Records from a data collection
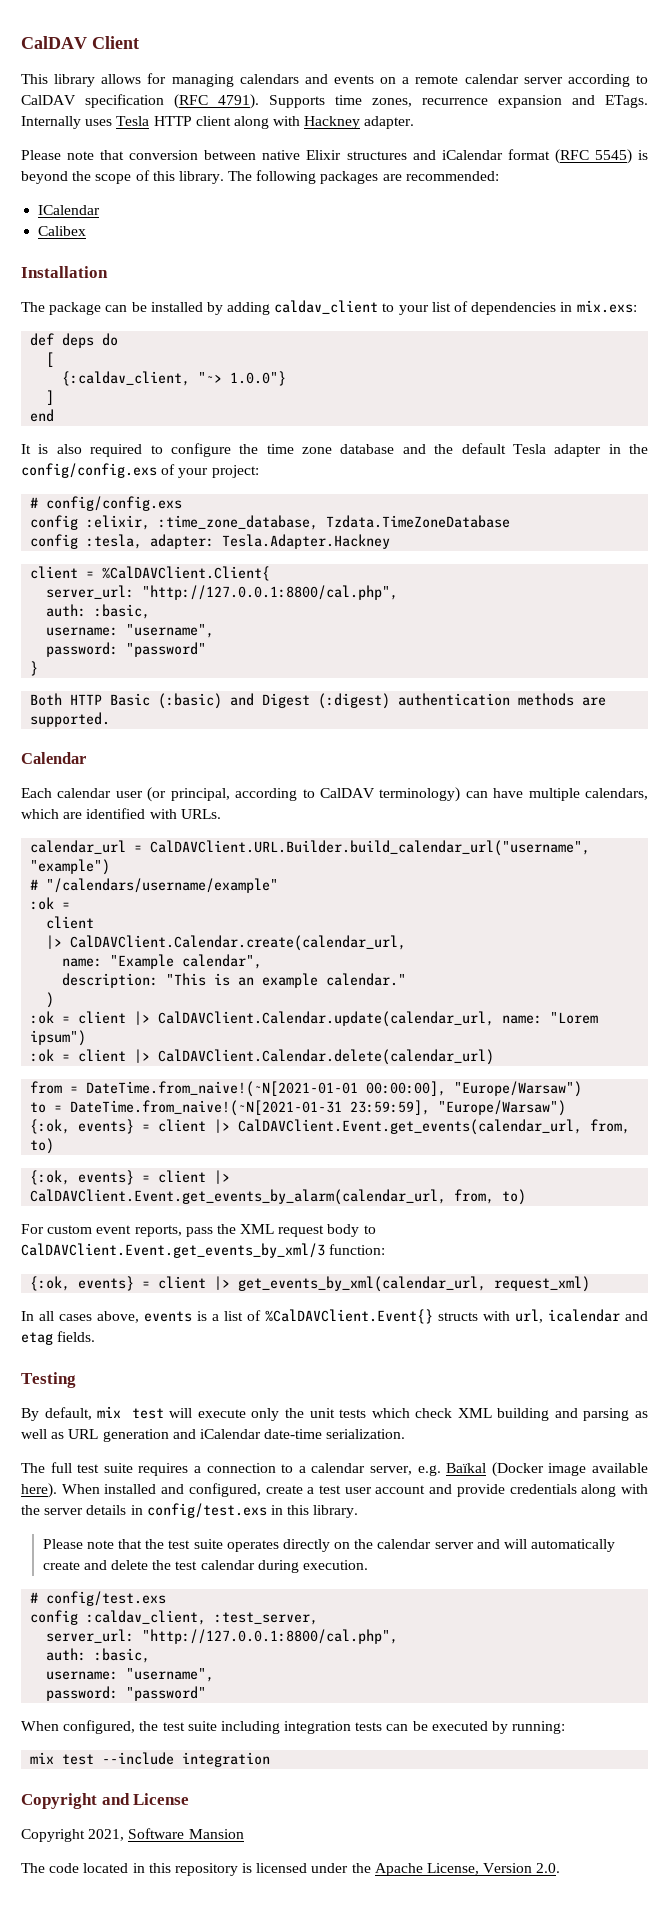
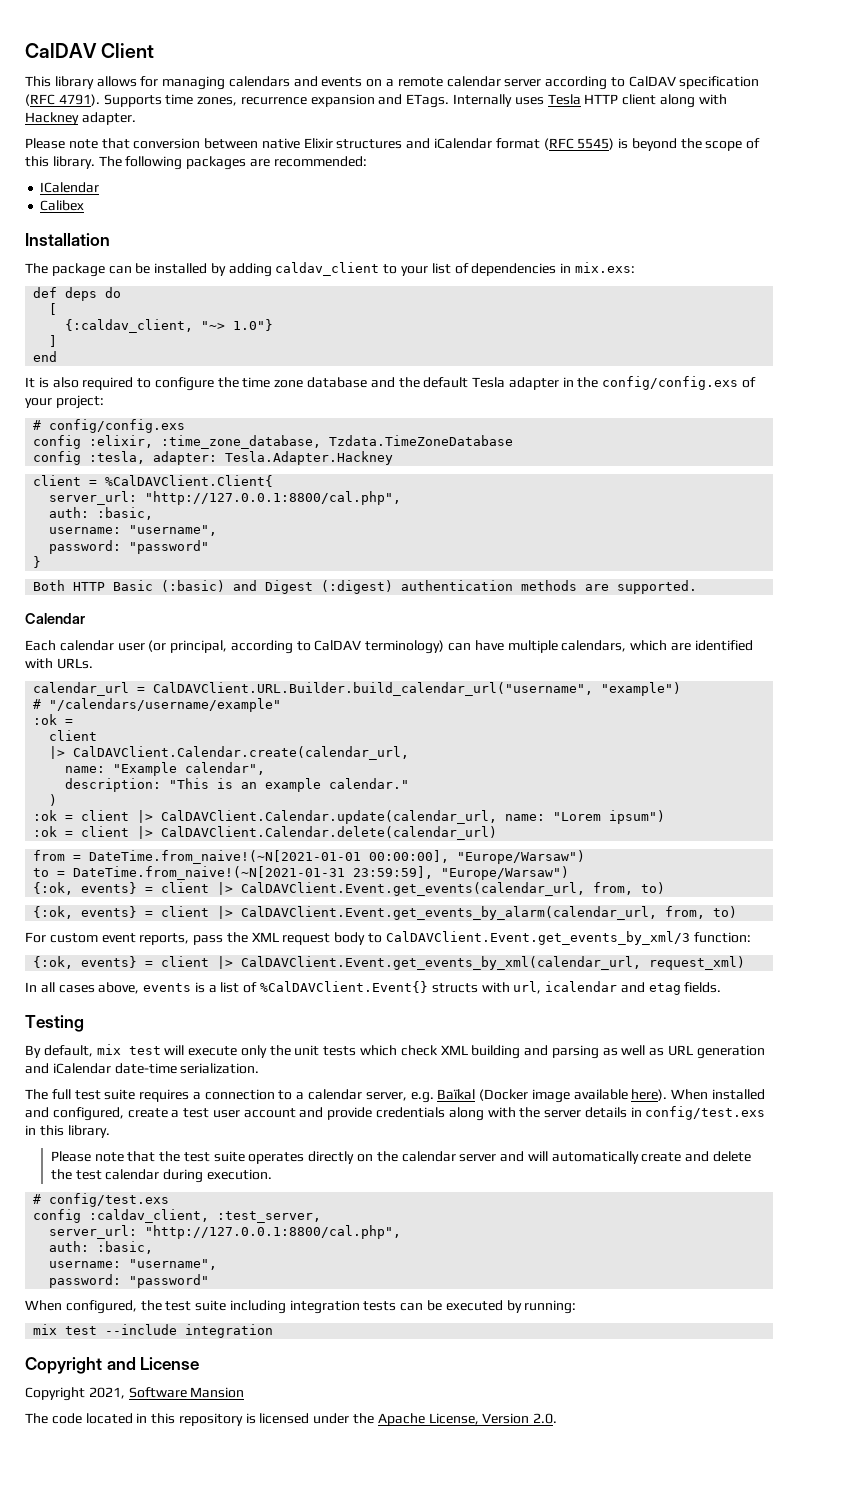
[230,371,287,386] 1.0.0"} -> [233,319,274,331] 1.0"}
[238,1276,487,1292] get_events_by_xml(calendar_url, -> [241,956,642,970] CalDAVClient.Event.get_events_by_xml(calendar_url,

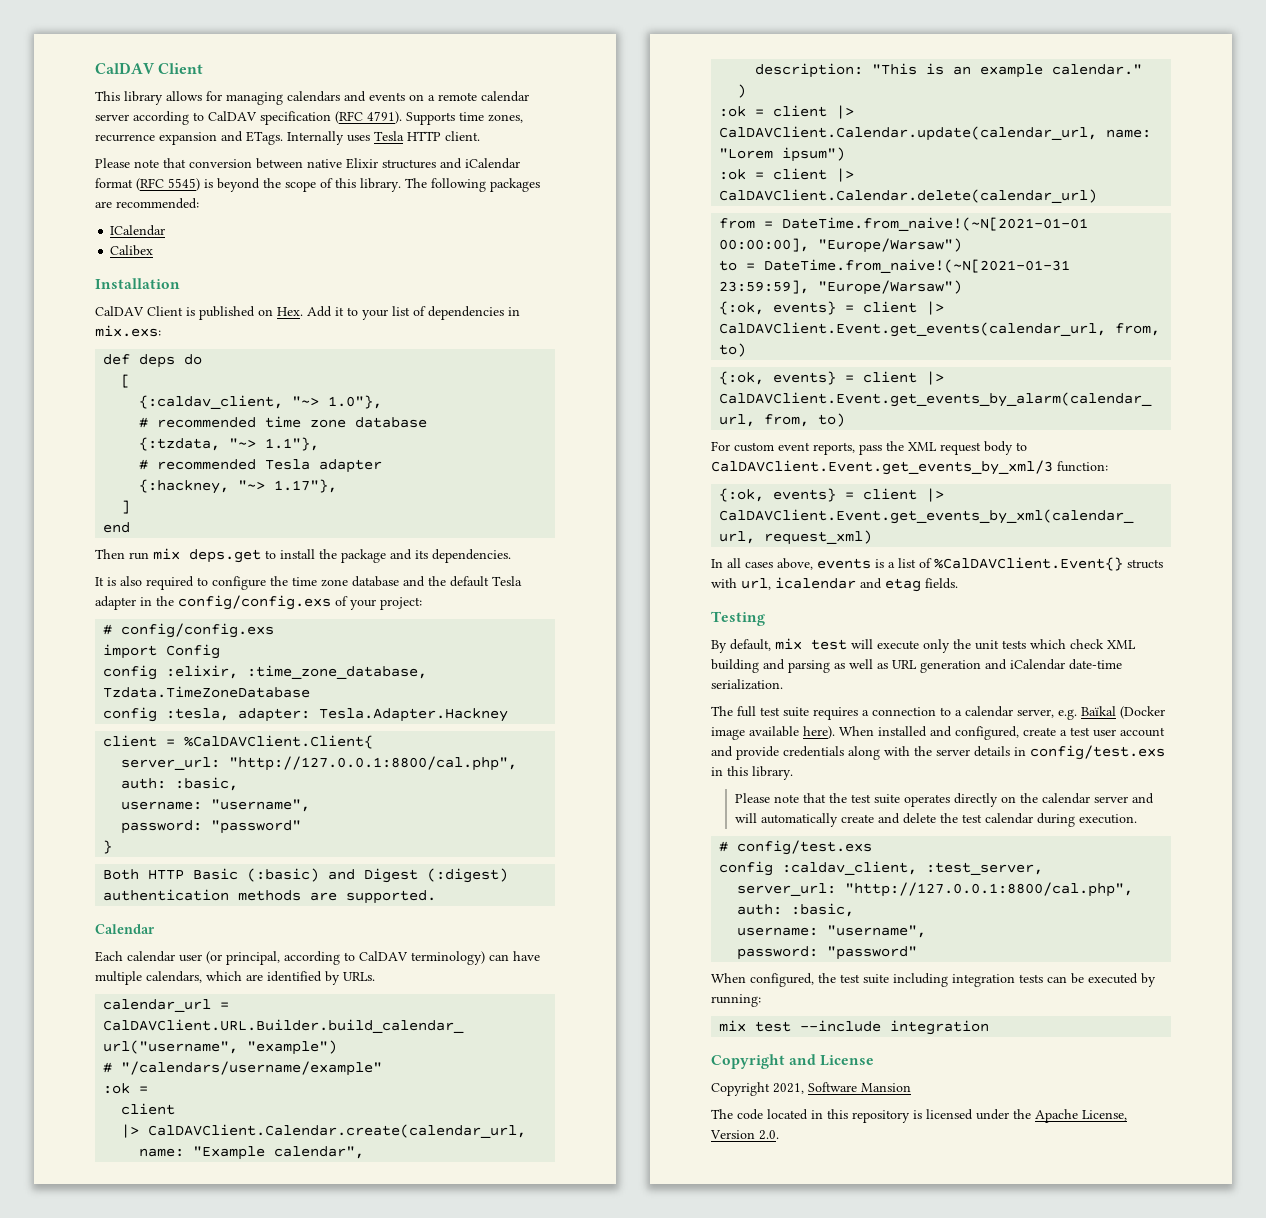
[622,94,727,108] [25,112,136,125] client along with Hackney adapter. -> [445,131,480,141] client.
[25,262,380,277] The package can be installed by adding caldav_client -> [95,306,344,320] CalDAV Client is published on Hex. Add it
[233,319,274,331] [49,335,58,347] [33,351,58,362] 1.0"} // ] // end -> [328,395,383,409] [139,416,428,428] [139,437,320,451] [139,459,383,473] [139,479,338,494] [121,500,131,514] [103,522,131,533] [95,548,511,563] 1.0"}, // # recommended time zone database // {:tzdata, "~> 1.1"}, // # recommended Tesla adapter // {:hackney, "~> 1.17"}, // ] // end // Then run mix deps.get to install the package and its dependencies.
(186, 426) none -> [103,644,221,659] // import Config
[25,658,53,669] with -> [325,971,340,985] by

Your task
Check each line in the data for the word "with", then report only how many lines contain it.

Answer to the exercise
2